Initial angular velocity = 0.200 rev/s

Angular acceleration = 0.883 rev/s²

Diameter = 0.760 m

Time = 0.204 s

(A). We need to calculate the angular velocity of fan

Using equation of angular motion

\omega_{f}=\omega_{i}+\alpha t

Put the value into the formula

\omega_{f}=0.200+0.883\times0.204

\omega_{f}=0.380\ rev/s

(B). We need to calculate the number of revolution

Using formula of angular displacement

\theta=\omega_{i}t+\dfrac{1}{2}\alpha t^2

Put the value into the formula

\theta=0.200\times0.204+\dfrac{1}{2}\times0.883\times(0.204)^2

\theta=0.059\ rad

(C).

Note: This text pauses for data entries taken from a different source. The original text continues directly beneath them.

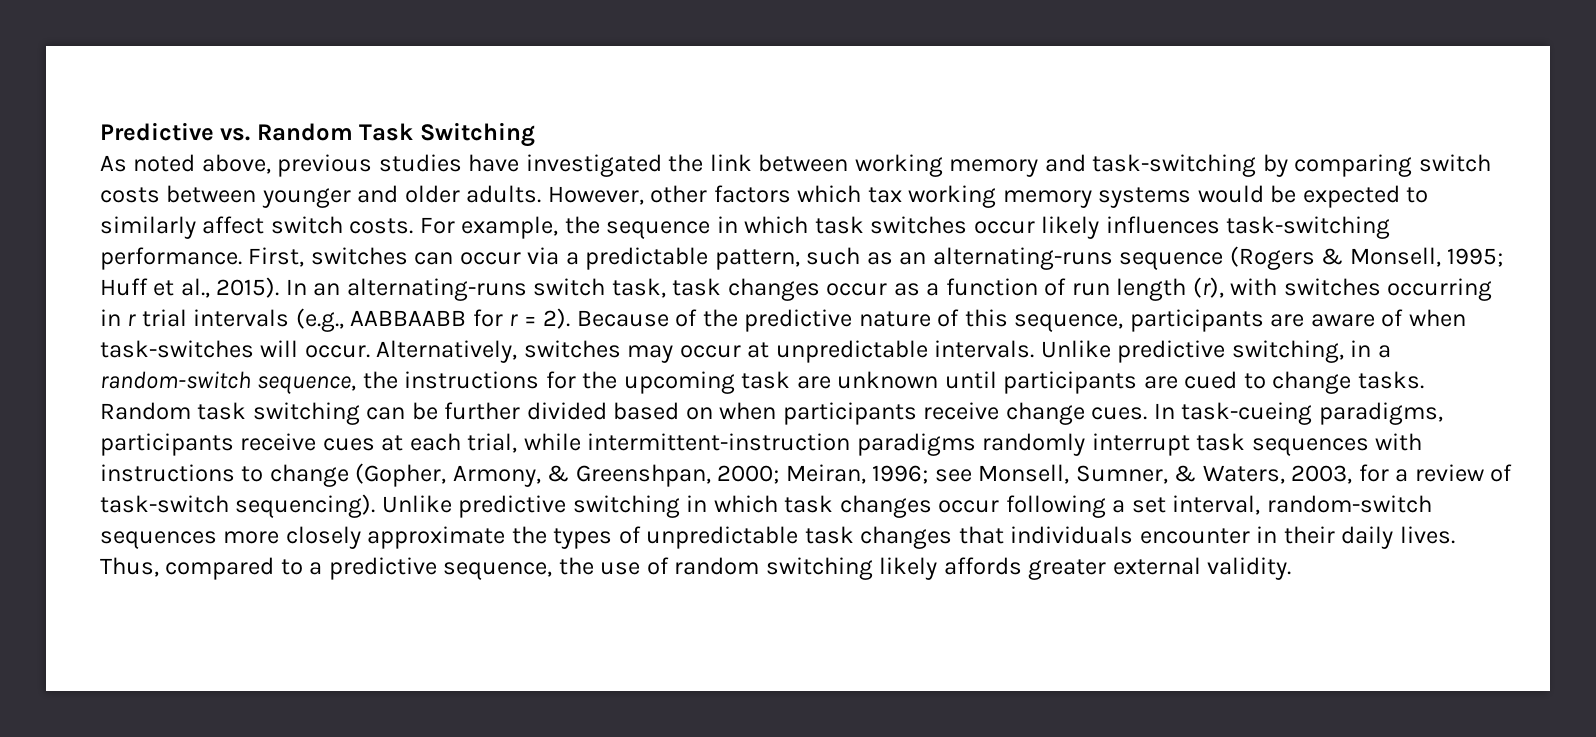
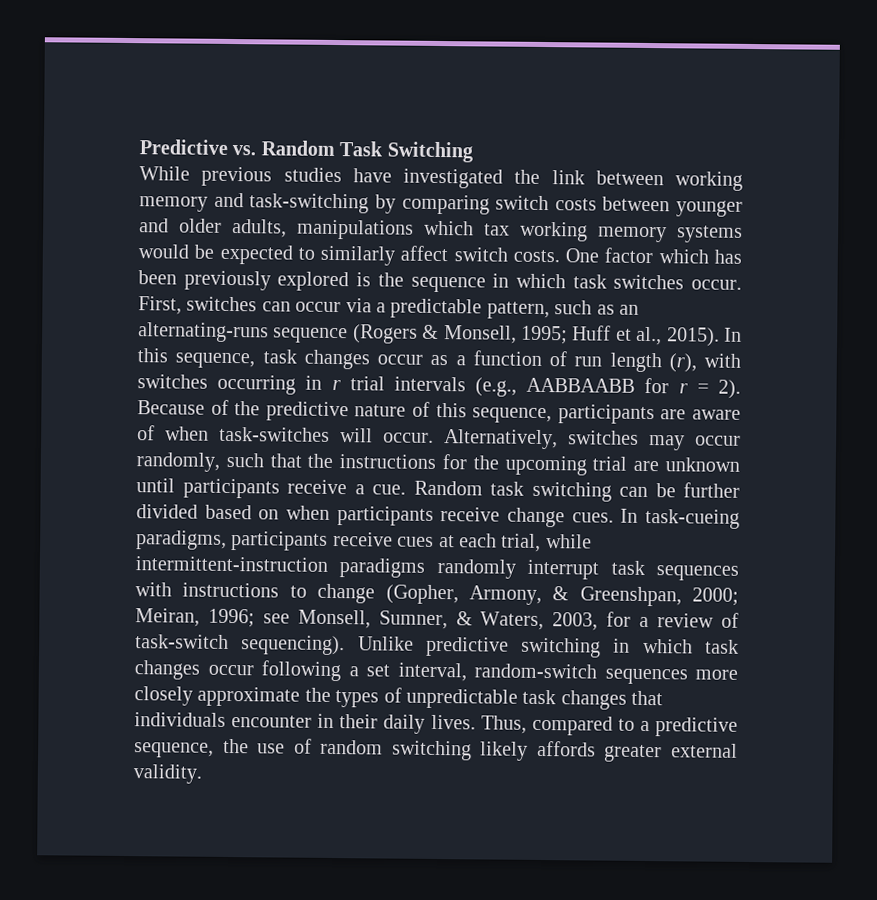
- As noted above, previous studies have investigated the link between working memory and task-switching by comparing switch costs between younger and older adults. However, other factors which tax working memory systems would be expected to similarly affect switch costs.
+ While previous studies have investigated the link between working memory and task-switching by comparing switch costs between younger and older adults, manipulations which tax working memory systems would be expected to similarly affect switch costs.
- For example, the sequence in which task switches occur likely influences task-switching performance.
+ One factor which has been previously explored is the sequence in which task switches occur.
- In an alternating-runs switch task, task changes occur as a function of run length (r), with switches occurring in r trial intervals (e.g., AABBAABB for r = 2).
+ In this sequence, task changes occur as a function of run length (r), with switches occurring in r trial intervals (e.g., AABBAABB for r = 2).
- Alternatively, switches may occur at unpredictable intervals. Unlike predictive switching, in a random-switch sequence, the instructions for the upcoming task are unknown until participants are cued to change tasks.
+ Alternatively, switches may occur randomly, such that the instructions for the upcoming trial are unknown until participants receive a cue.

We need to calculate the tangential speed of the blade

Using formula of speed

v=\dfrac{d}{2}\omega_{f}

Put the value into the formula

v=\dfrac{0.760}{2}\times0.380\times2\pi

v=0.907\ m/s

(D). We need to calculate the tangential acceleration of the blade

Using formula of tangential acceleration

a_{t}=\alpha r

Put the value into the formula

a_{t}=0.883\times0.38\times2\pi

a_{t}=2.10\ m/s^2

Hence, (A). the angular velocity of fan is 0.380 rev/s.

(B). The number of revolution is 0.059 rad.

(C). The tangential speed of the blade is 0.907 m/s.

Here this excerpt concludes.